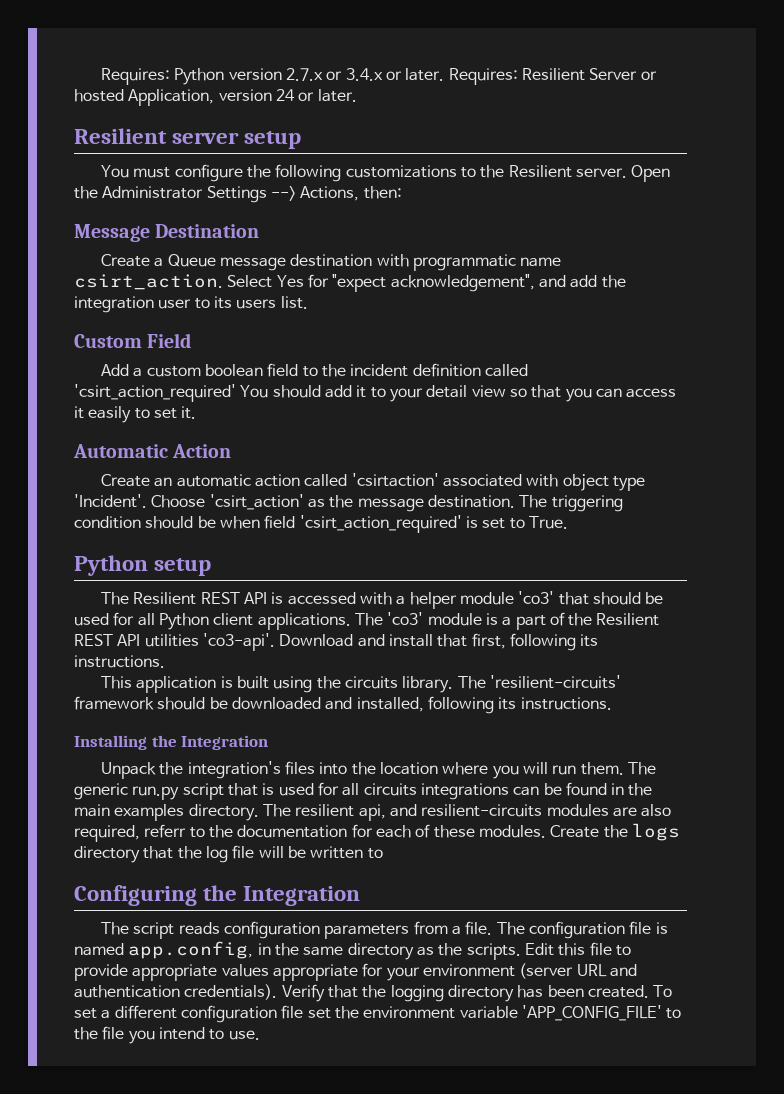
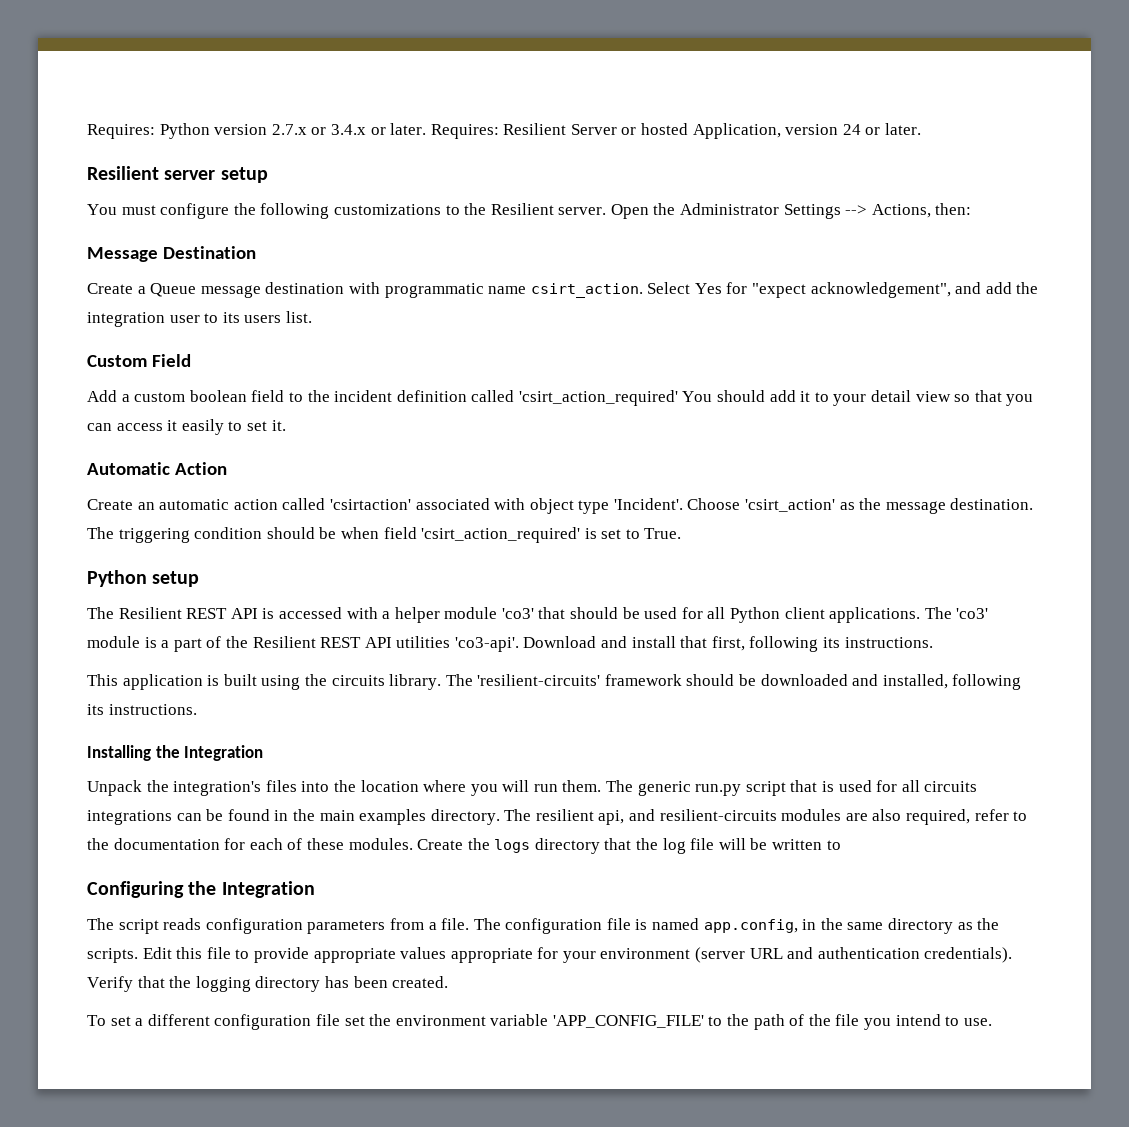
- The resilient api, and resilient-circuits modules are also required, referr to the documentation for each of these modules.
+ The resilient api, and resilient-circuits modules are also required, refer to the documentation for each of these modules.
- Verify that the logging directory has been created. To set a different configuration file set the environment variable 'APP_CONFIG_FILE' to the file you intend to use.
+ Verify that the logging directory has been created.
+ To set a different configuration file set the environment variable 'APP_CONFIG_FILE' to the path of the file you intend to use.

#####

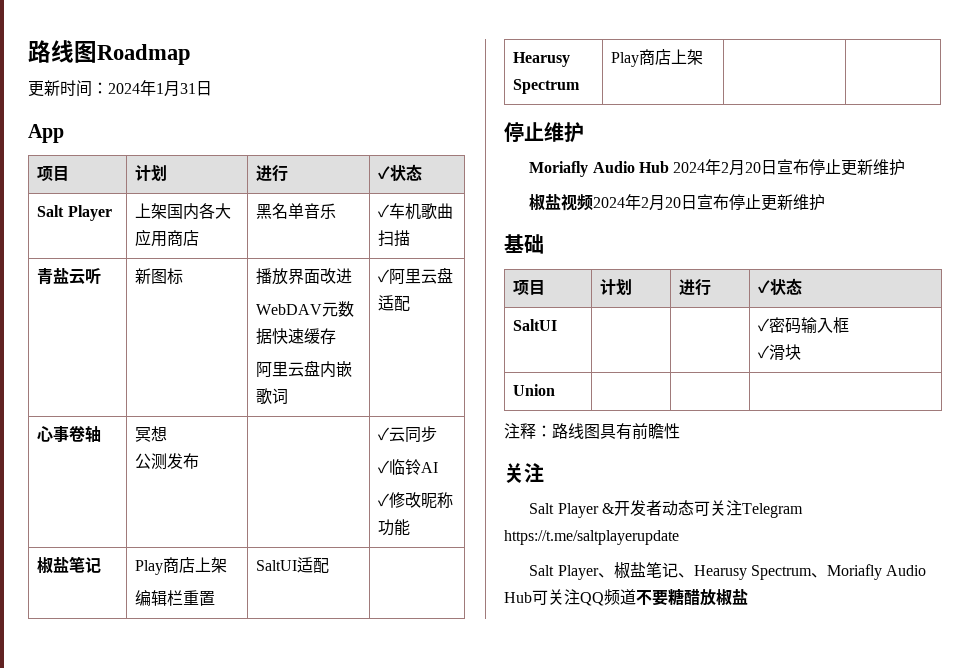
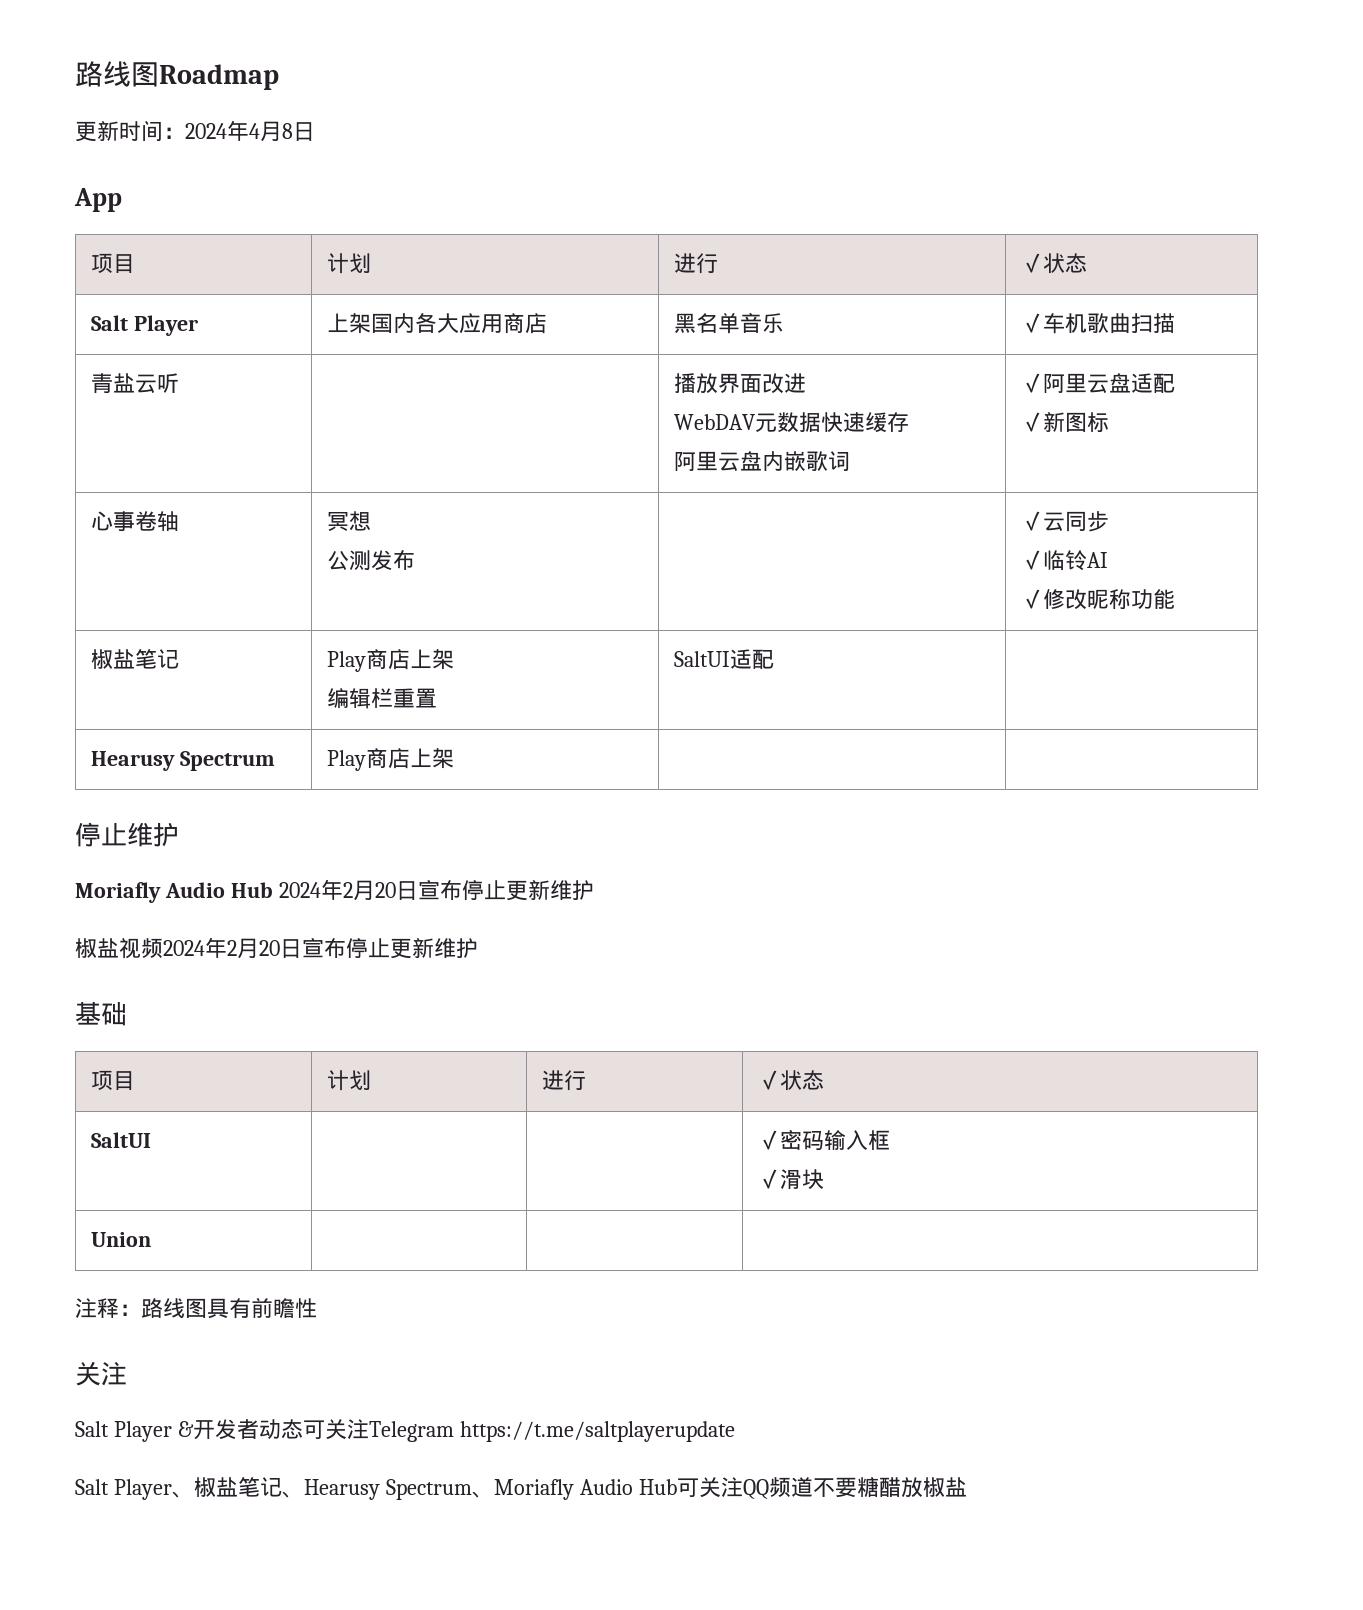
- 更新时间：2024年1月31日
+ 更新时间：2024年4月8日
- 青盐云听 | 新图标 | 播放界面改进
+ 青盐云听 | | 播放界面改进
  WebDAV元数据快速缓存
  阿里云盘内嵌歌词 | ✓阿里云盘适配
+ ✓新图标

#####

■ Work item ■
From the data above, output exactly the lines between the one containing "- The resilient" and the one containing "of the file you intend to use.", counting both of them.

■ Exercise response ■
- The resilient api, and resilient-circuits modules are also required, referr to the documentation for each of these modules.
+ The resilient api, and resilient-circuits modules are also required, refer to the documentation for each of these modules.
- Verify that the logging directory has been created. To set a different configuration file set the environment variable 'APP_CONFIG_FILE' to the file you intend to use.
+ Verify that the logging directory has been created.
+ To set a different configuration file set the environment variable 'APP_CONFIG_FILE' to the path of the file you intend to use.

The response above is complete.